I was hoping to then be out of bed by 10 am today... I woke up at 11 and researched web design until 12. I then got out of bed, then set to work on my website in WiX (which was the best maker I could find). I spent most of the day doing that, then sorted through my notes app on my phone for random crap I could use as posts that I have written over the years. Turns out that was a really surreal experience.

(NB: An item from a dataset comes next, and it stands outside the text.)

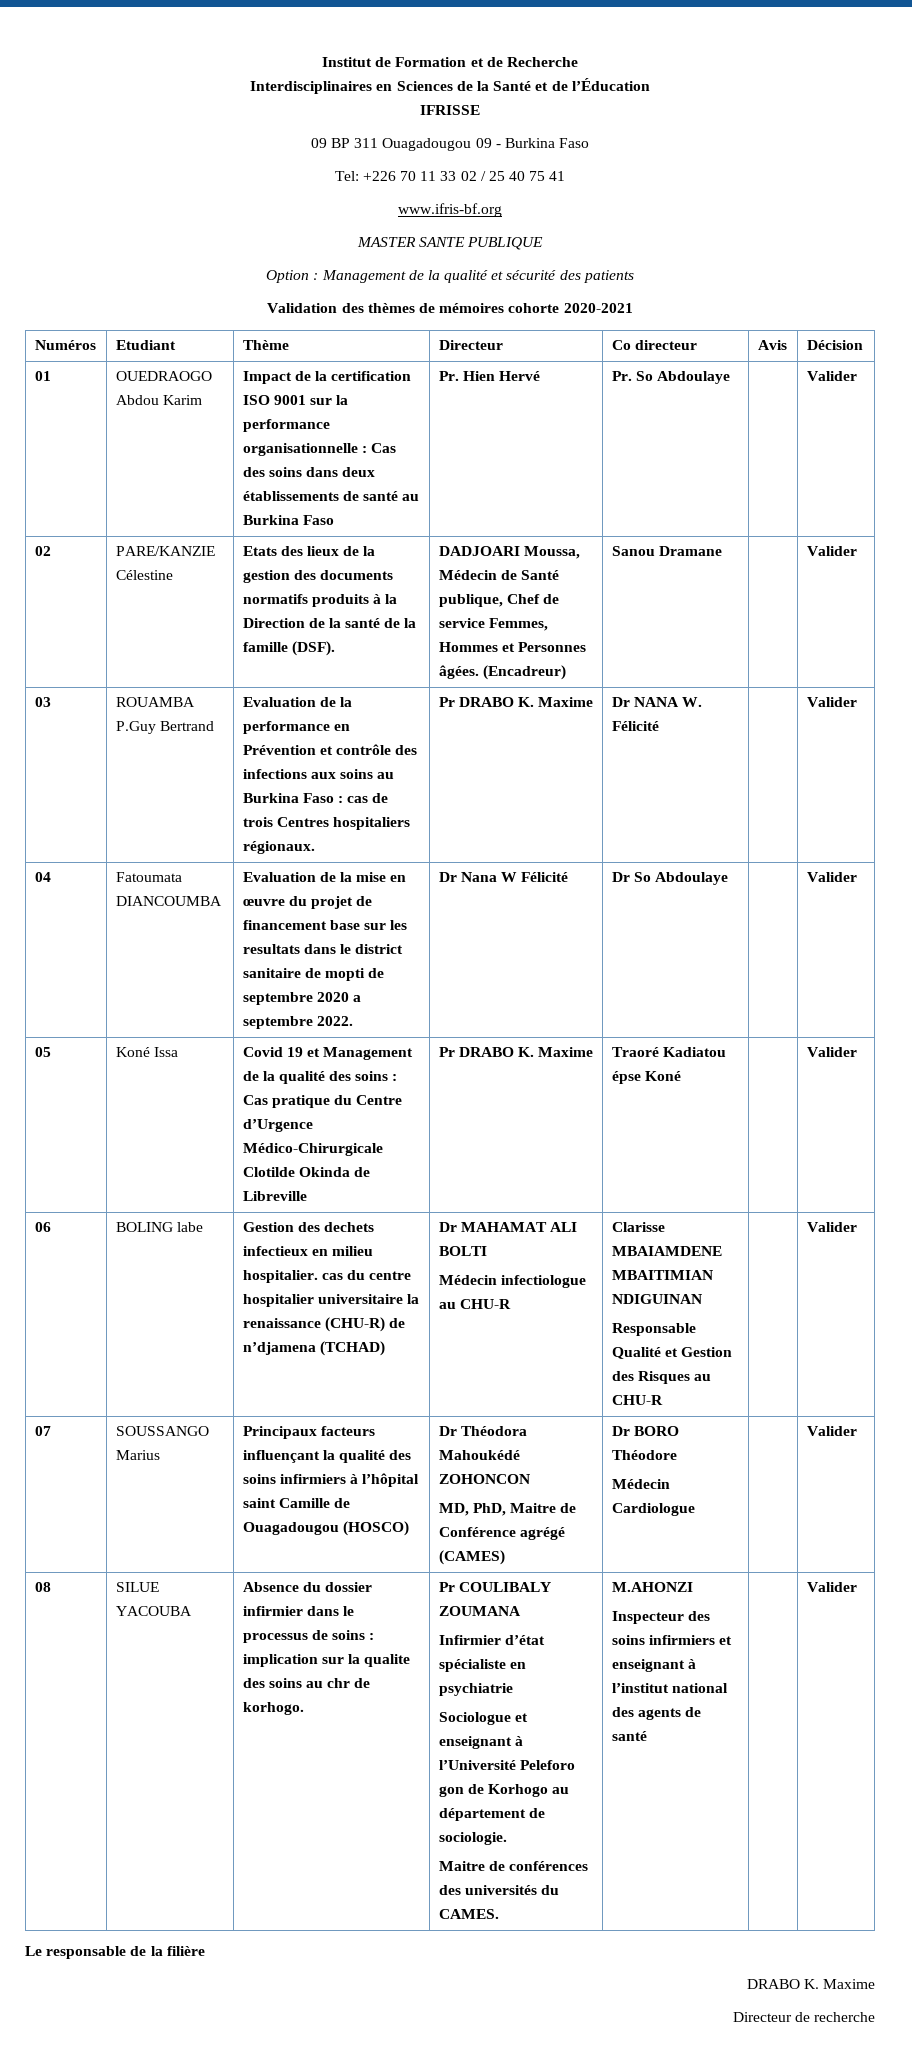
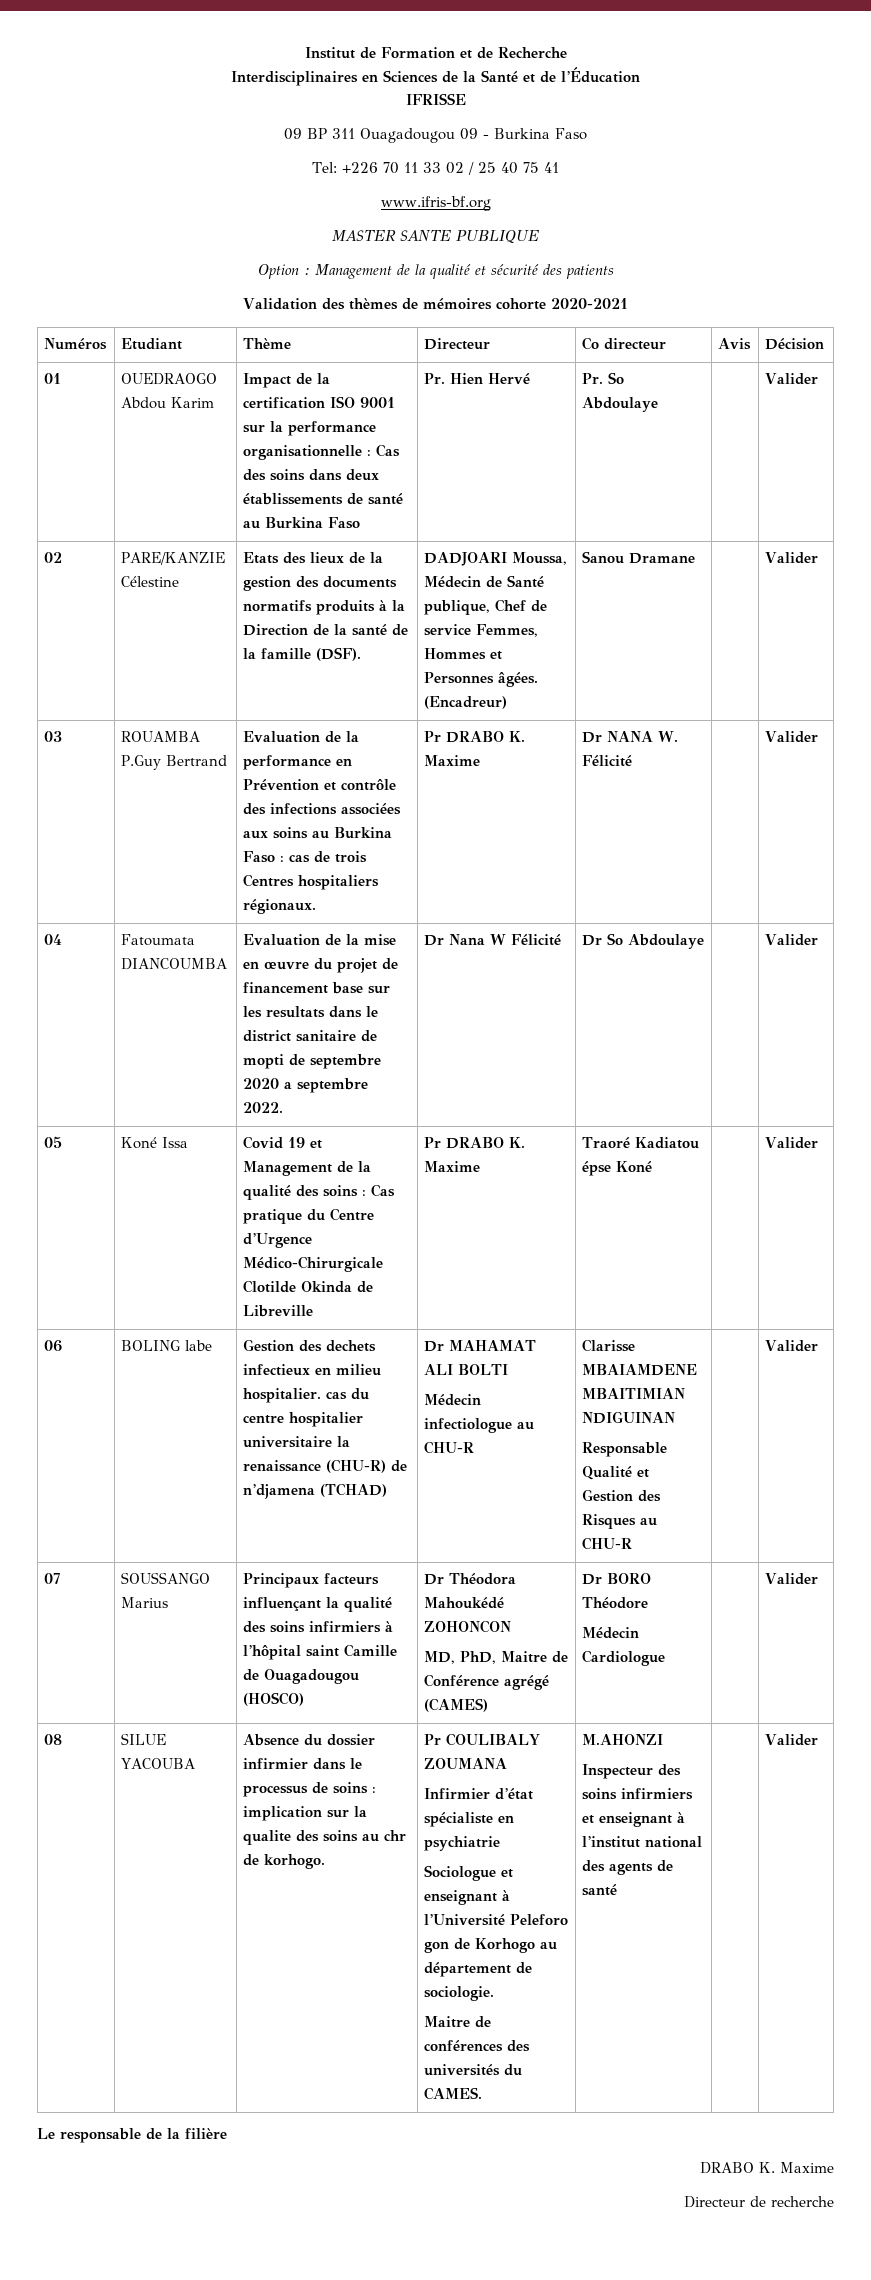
- 03 | ROUAMBA P.Guy Bertrand | Evaluation de la performance en Prévention et contrôle des infections aux soins au Burkina Faso : cas de trois Centres hospitaliers régionaux. | Pr DRABO K. Maxime | Dr NANA W. Félicité | | Valider
+ 03 | ROUAMBA P.Guy Bertrand | Evaluation de la performance en Prévention et contrôle des infections associées aux soins au Burkina Faso : cas de trois Centres hospitaliers régionaux. | Pr DRABO K. Maxime | Dr NANA W. Félicité | | Valider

I have had iPhones since the iPhone 3gs (2009ish). I have kept notes of little thoughts, absolutely terrible rap/poem hybrids, reviews, takeaway orders and arguments for the past 10 years. All accessible on my phone- and I never really realised I was doing it. There's now a wealth of hilarious, ridiculous, mental and useful information about my ups and downs. I saw arguments I had written with complaints about work conditions of a job, love poems for my ex, ideas for films, vines (hah), books. It was a trip down memory lane in the most haphazard way I could imagine- mainly because it's so inconsistent- it's not like my photo reel where I have taken a picture of “happenings”- I have written about things that aren't normally evidenced- and are easily forgotten. I'm not just talking about a Chinese takeaway I had on the 15th Feb 2014- I mean baby name ideas, I mean random shower thoughts and daydreams. Its actually made me really happy. There were some upsetting things to read such as grievances at my old job or things about my ex-wife, but.... they made me realise how far I have come. Why I have done everything the way I have. And finally why keeping this diary may actually be super important.
Also, younger more optimistic me likes to use “ya” in most poems/raps when I struggled to rhyme.. which is hilarious. Younger more optimistic me was also optimistic and happy. I feel like a little weight lifted today- for some reason. I still don't really know how or why. But my date for starting work again was like a bullet waiting to fly at me- now, after a day of random reading into my own past thoughts- I am almost excited to go back.
I don't know if this optimism will last- but let's see.